One of those funding sources is a $25 million BUILD grant that was awarded by the Federal Highway Administration to help fund projects at Scott Avenue, Prospect Park, Birdland Marina and Harriet Street in Des Moines.
The Scott Avenue bridge section is the largest of the first phase of the initiative, and is intended to create a safer, more user-friendly area for activities from kayaking to fishing. The other projects include boat launches and trails, among other improvements.
An earlier request for proposals received no bids, so a second request went out and the deadline was extended until March 29. Only one bid was received, for $72.9 million.
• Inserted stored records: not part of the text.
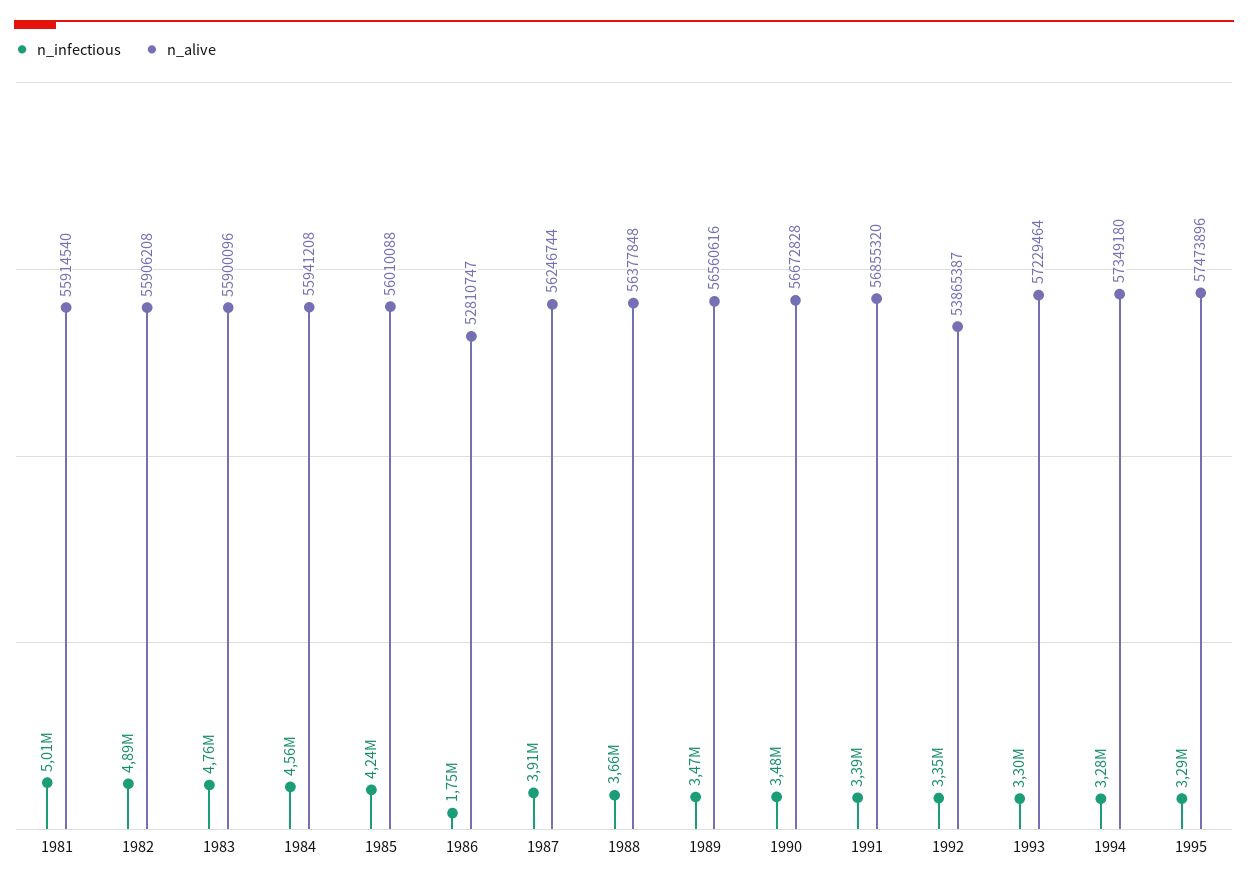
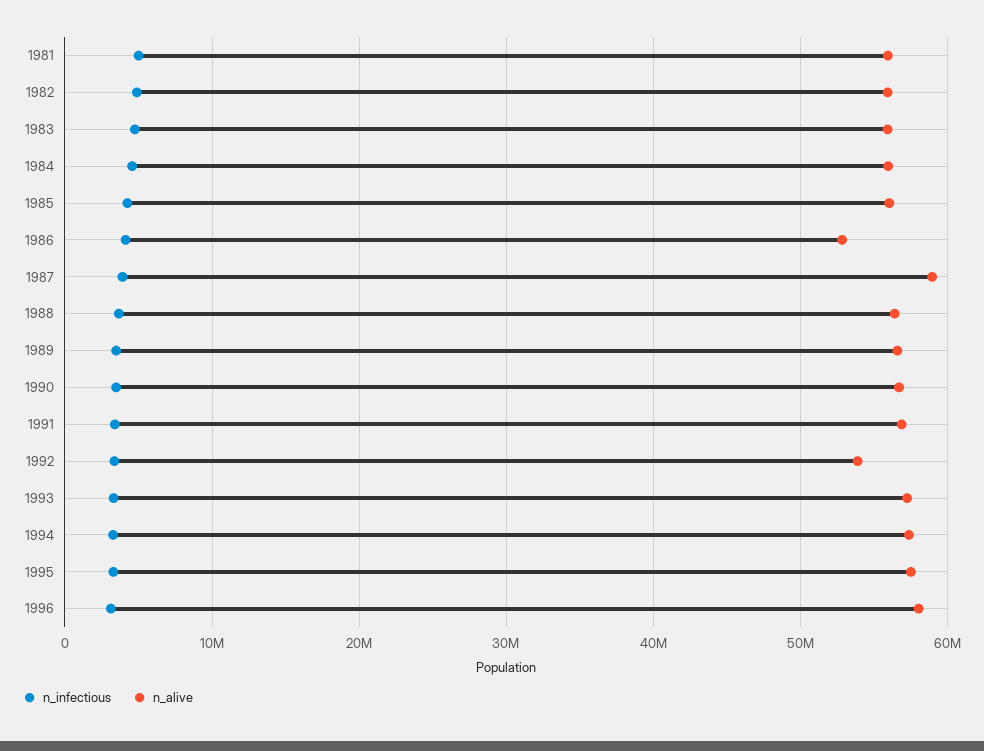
n_infectious, 1986: 1750000 -> 4000000
n_alive, 1987: 56246744 -> 59000000
n_infectious, 1996: none -> 3000000
n_alive, 1996: none -> 58000000

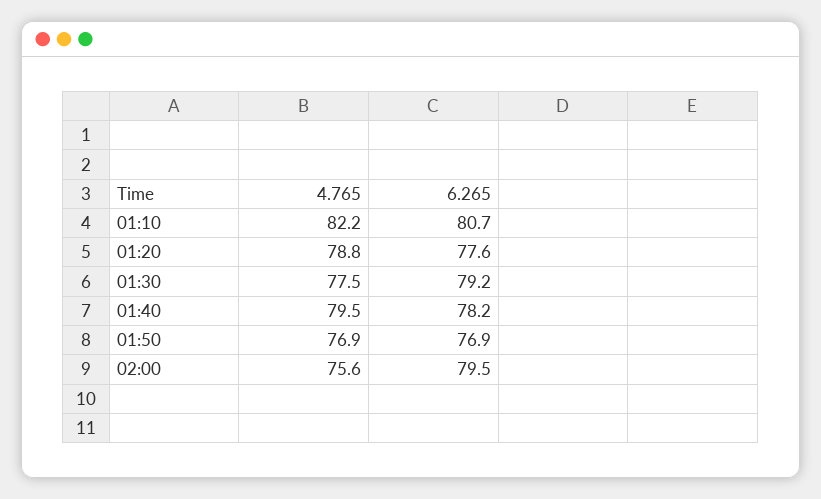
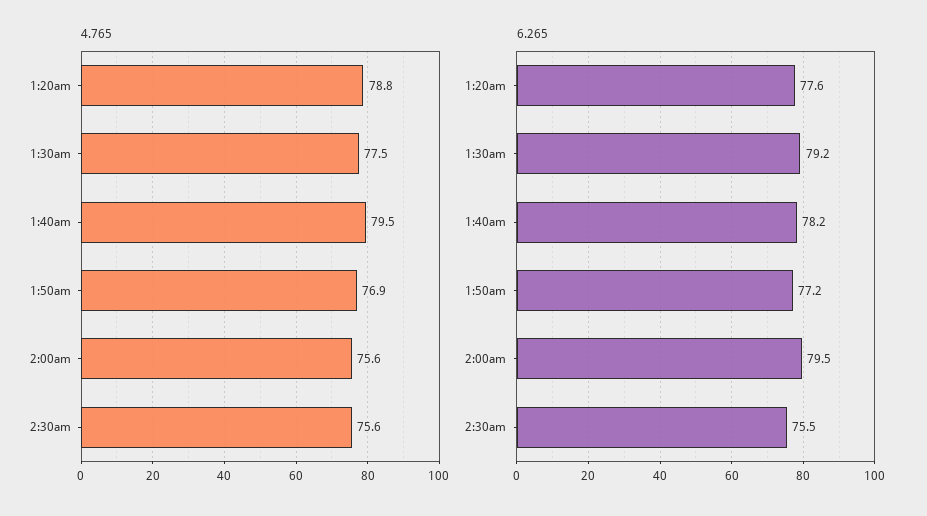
4.765, 01:10: 82.2 -> none
6.265, 01:10: 80.7 -> none
6.265, 01:50: 76.9 -> 77.2
4.765, 2:30am: none -> 75.6
6.265, 2:30am: none -> 75.5

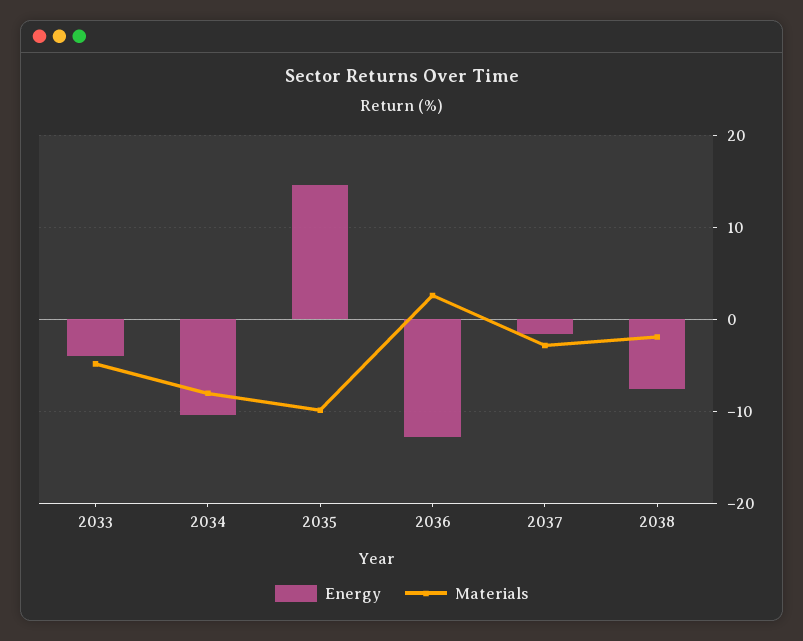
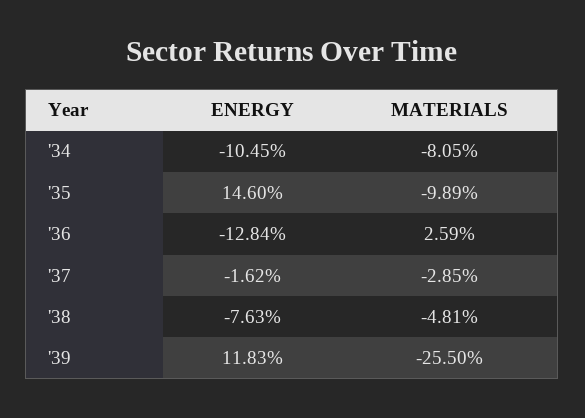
Energy, 2033: -4 -> none
Materials, 2033: -5 -> none
Materials, 2038: -2 -> -4.81
Energy, '39: none -> 11.83
Materials, '39: none -> -25.5

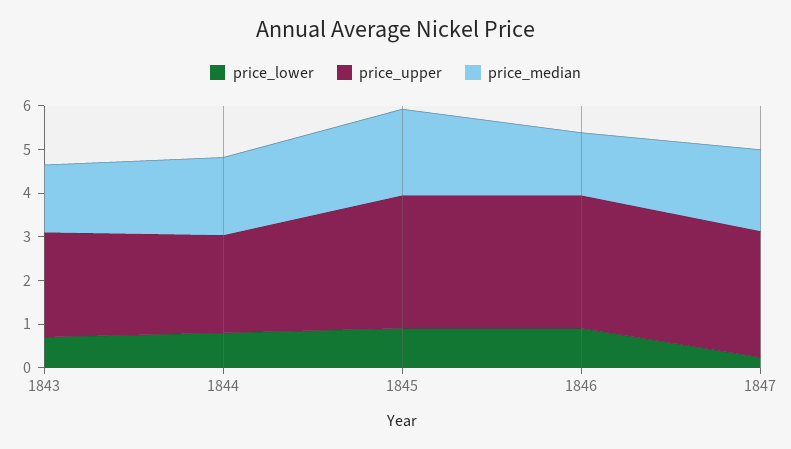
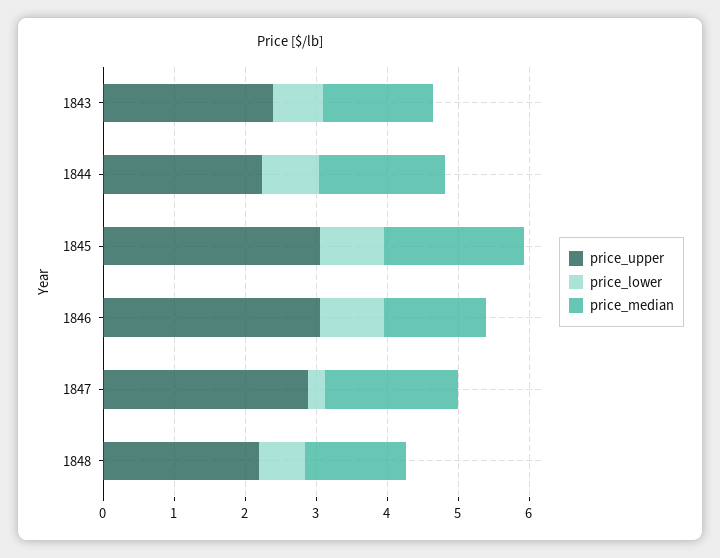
price_upper, 1848: none -> 2.2
price_lower, 1848: none -> 0.6
price_median, 1848: none -> 1.4

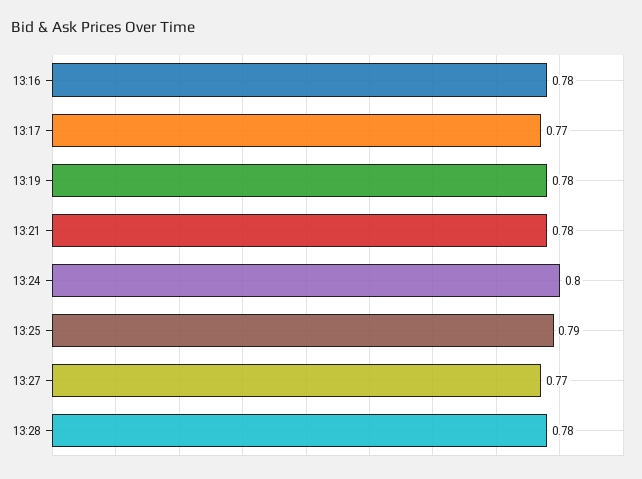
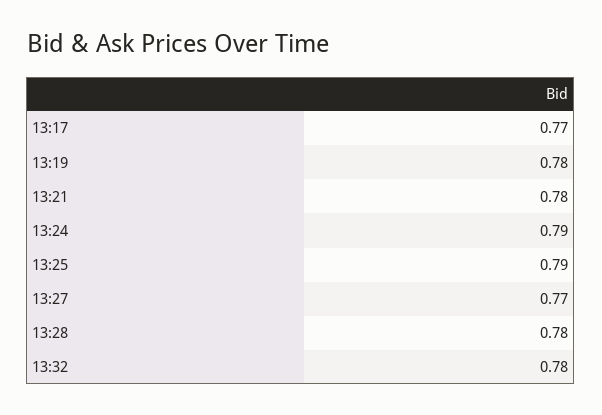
13:16: 0.78 -> none
13:24: 0.8 -> 0.79
13:32: none -> 0.78

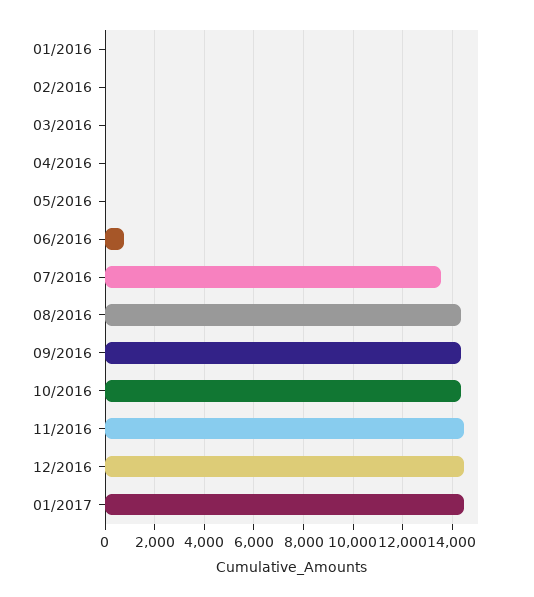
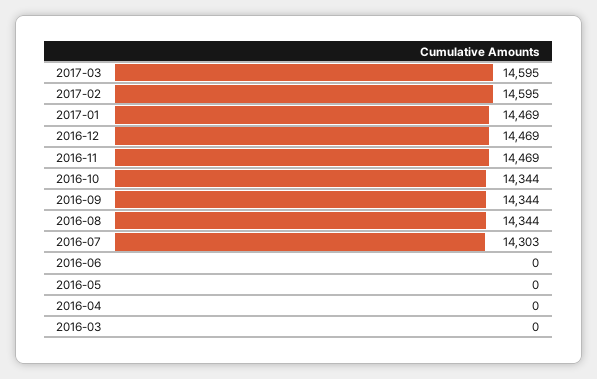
01/2016: 0 -> none
02/2016: 0 -> none
06/2016: 750 -> 0
07/2016: 13500 -> 14303
2017-03: none -> 14595
2017-02: none -> 14595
Officials with the Des Moines Metropolitan Planning Organization, which is administering the grant, said that the bid will be rejected and that they will begin talks with ICON officials, the design team and the bidder to review the cost differences and discuss steps to move the project forward.
The estimated costs of the projects covered by the BUILD grant have not been released, on the advice of the Federal Highway Administration to maintain a competitive bidding environment in the future, officials said.
Documents from the city’s Urban Design Review Board estimated the cost of just the Scott Avenue bridge section at $27.5 million.
Gunnar Olson, communications and strategy manager for the MPO, acknowledged there is frustration, “though we recognize this isn’t the only project facing a difficult bidding environment,” caused in part by inflation, supply chain disruptions and a worker shortage.
“Nevertheless, the project backers all want to see this project happen and are determined to find a way forward,” Olson said in an email statement.
He said project backers are working to schedule a meeting with the bidder, design team, and state, federal and private partners as soon as possible, although a date has not been determined.
Funds from the BUILD grant must be spent by Sept. 30, and Olson said, “We are still exploring options to begin the work before the money needs to be appropriated” by that deadline.
So far, just over $70 million has been raised for the project. That includes the $25 million BUILD grant, $15 million from the state’s Water Infrastructure Fund using American Rescue Plan Act funds, and a capital campaign that has raised about $30 million of its $33.5 million goal.